Records to process ->

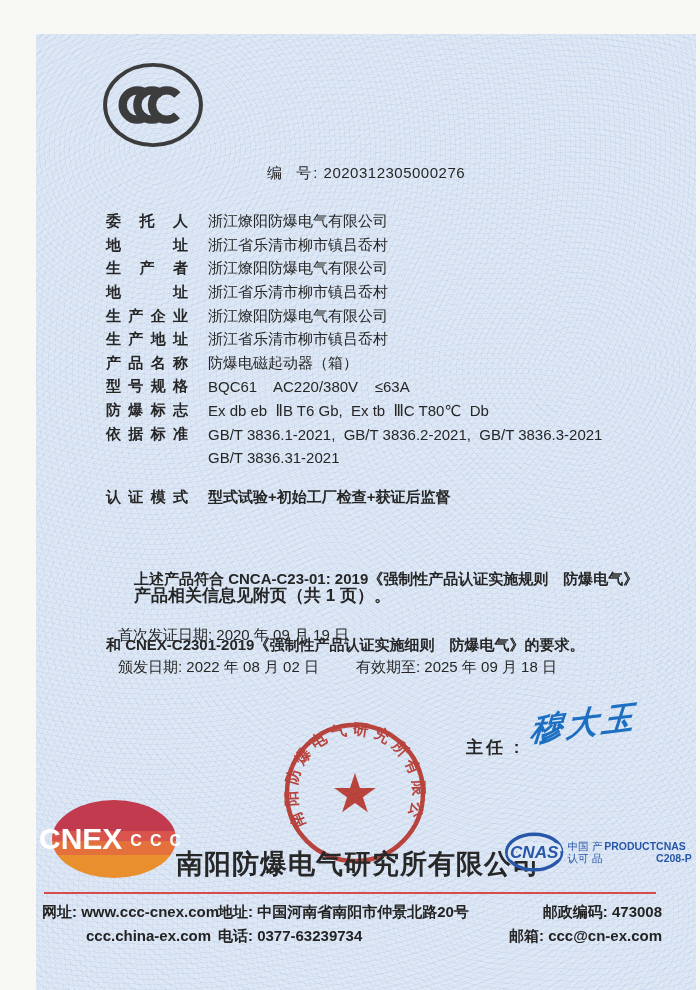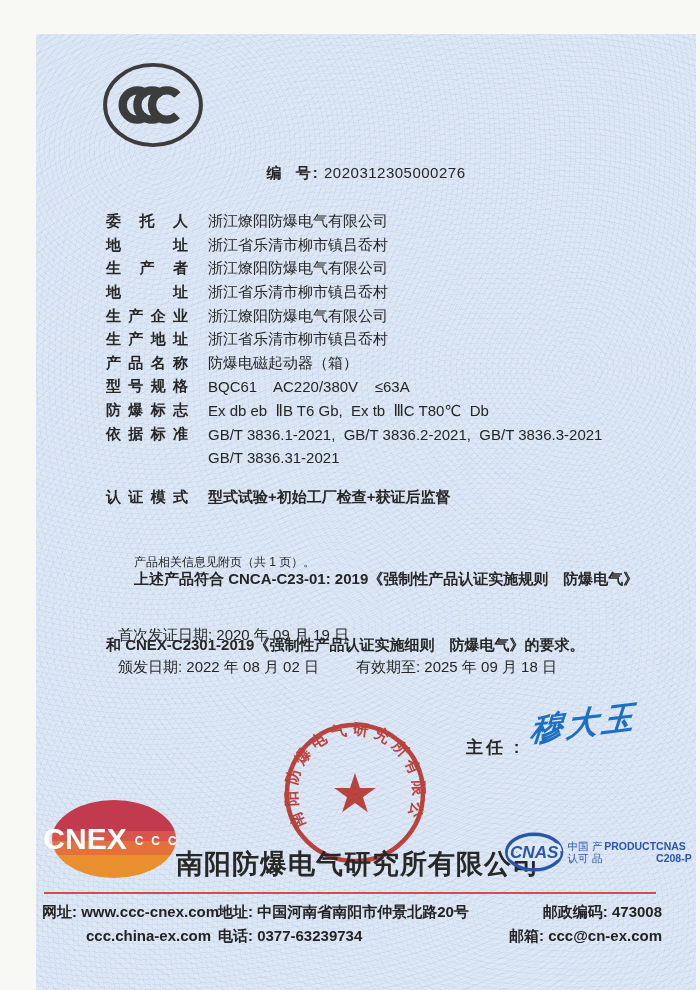--- a/index.html
+++ b/index.html
@@ -15,50 +15,50 @@
       repeating-radial-gradient(circle at 18% 12%, rgba(120,150,200,0.10) 0 1px, transparent 1px 5px),
       repeating-radial-gradient(circle at 82% 35%, rgba(120,150,200,0.09) 0 1px, transparent 1px 6px),
       repeating-radial-gradient(circle at 45% 62%, rgba(120,150,200,0.08) 0 1px, transparent 1px 7px),
       repeating-radial-gradient(circle at 70% 92%, rgba(120,150,200,0.08) 0 1px, transparent 1px 5px);
   }
   .abs{position:absolute;}
   
   .ccc-logo{left:66px;top:26px;width:102px;height:90px;}
   .title{left:178px;top:54px;width:474px;font-size:29px;font-weight:700;letter-spacing:4px;color:#1c1c1c;white-space:nowrap;}
   .cert-no{left:0;top:130px;width:100%;text-align:center;font-size:15px;}
-  .cert-no .lbl{font-weight:700;white-space:pre-wrap;letter-spacing:2px;}
+  .cert-no .lbl{font-weight:400;white-space:pre-wrap;letter-spacing:2px;}
   .cert-no .num{font-weight:500;letter-spacing:0.5px;}
   
   .fields{left:70px;top:176px;width:560px;}
   .frow{display:flex;height:23.6px;align-items:center;}
   .flabel{display:inline-block;flex:none;width:82px;font-weight:700;font-size:15px;text-align:justify;text-align-last:justify;}
   .fval{margin-left:20px;font-size:15px;font-weight:500;white-space:pre-wrap;}
   .mode-row{left:70px;top:452px;width:560px;}
   .mode-row .fval{font-weight:700;}
   
   .statement{left:70px;top:490px;width:560px;font-size:15px;font-weight:700;line-height:22px;white-space:pre-wrap;}
   .statement .l1{text-indent:28px;}
-  .attachment{left:98px;top:520px;font-size:12px;font-weight:400;}
+  .attachment{left:98px;top:550px;font-size:17px;font-weight:700;}
   
   .date-first{left:82px;top:592px;font-size:15px;font-weight:500;}
   .date-issued{left:82px;top:624px;font-size:15px;font-weight:500;}
   .date-valid{left:320px;top:624px;font-size:15px;font-weight:500;}
   .validity-note{left:84px;top:654px;font-size:15px;font-weight:700;}
   
   .director{left:430px;top:702px;font-size:17px;font-weight:700;letter-spacing:3px;}
   .sig{left:494px;top:668px;font-size:32px;font-style:italic;font-weight:600;color:#1d6fc2;
        transform:rotate(-7deg) skewX(-12deg);letter-spacing:4px;}
   
   .stamp{left:244px;top:684px;width:150px;height:150px;mix-blend-mode:multiply;opacity:0.92;}
   
   .cnex{left:16px;top:766px;width:124px;height:78px;border-radius:50%;
         background:linear-gradient(180deg,#c13a4e 0%,#c13a4e 40%,#d8544d 40%,#d8544d 53%,#e4713b 53%,#e4713b 71%,#e98f2e 71%,#e98f2e 100%);
         display:flex;flex-direction:row;align-items:center;justify-content:center;}
   .cnex .t{color:#fff;font-size:30px;font-weight:700;line-height:30px;}
-  .cnex .s{color:#fff;font-size:12px;font-weight:700;letter-spacing:8px;margin-top:3px;text-indent:8px;}
+  .cnex .s{color:#fff;font-size:16px;font-weight:700;letter-spacing:8px;margin-top:3px;text-indent:8px;}
   .issuer-name{left:140px;top:812px;width:360px;text-align:center;font-size:27px;font-weight:600;letter-spacing:1px;color:#272727;white-space:nowrap;}
   .cnas{left:468px;top:788px;display:flex;align-items:center;gap:3px;}
   .cnas-text{display:flex;flex-direction:row;color:#2856a8;line-height:12.5px;}
   .cnas-text .c1,.cnas-text .c2{font-size:10.5px;font-weight:500;}
   .cnas-text .c3,.cnas-text .c4{font-size:10.5px;font-weight:700;}
   
   .footer-line{left:8px;top:858px;width:612px;height:2px;background:#d94a4a;}
   .footer{left:6px;top:866px;width:632px;display:flex;font-size:15px;font-weight:600;line-height:24px;color:#232323;}
   .fcol1{width:176px;}
   .fcol1 .w2{padding-left:44px;}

The problem ->
Where the string "background" occurs in a line of the listing, copy the line.

Answer section ->
         background:linear-gradient(180deg,#c13a4e 0%,#c13a4e 40%,#d8544d 40%,#d8544d 53%,#e4713b 53%,#e4713b 71%,#e98f2e 71%,#e98f2e 100%);
   .footer-line{left:8px;top:858px;width:612px;height:2px;background:#d94a4a;}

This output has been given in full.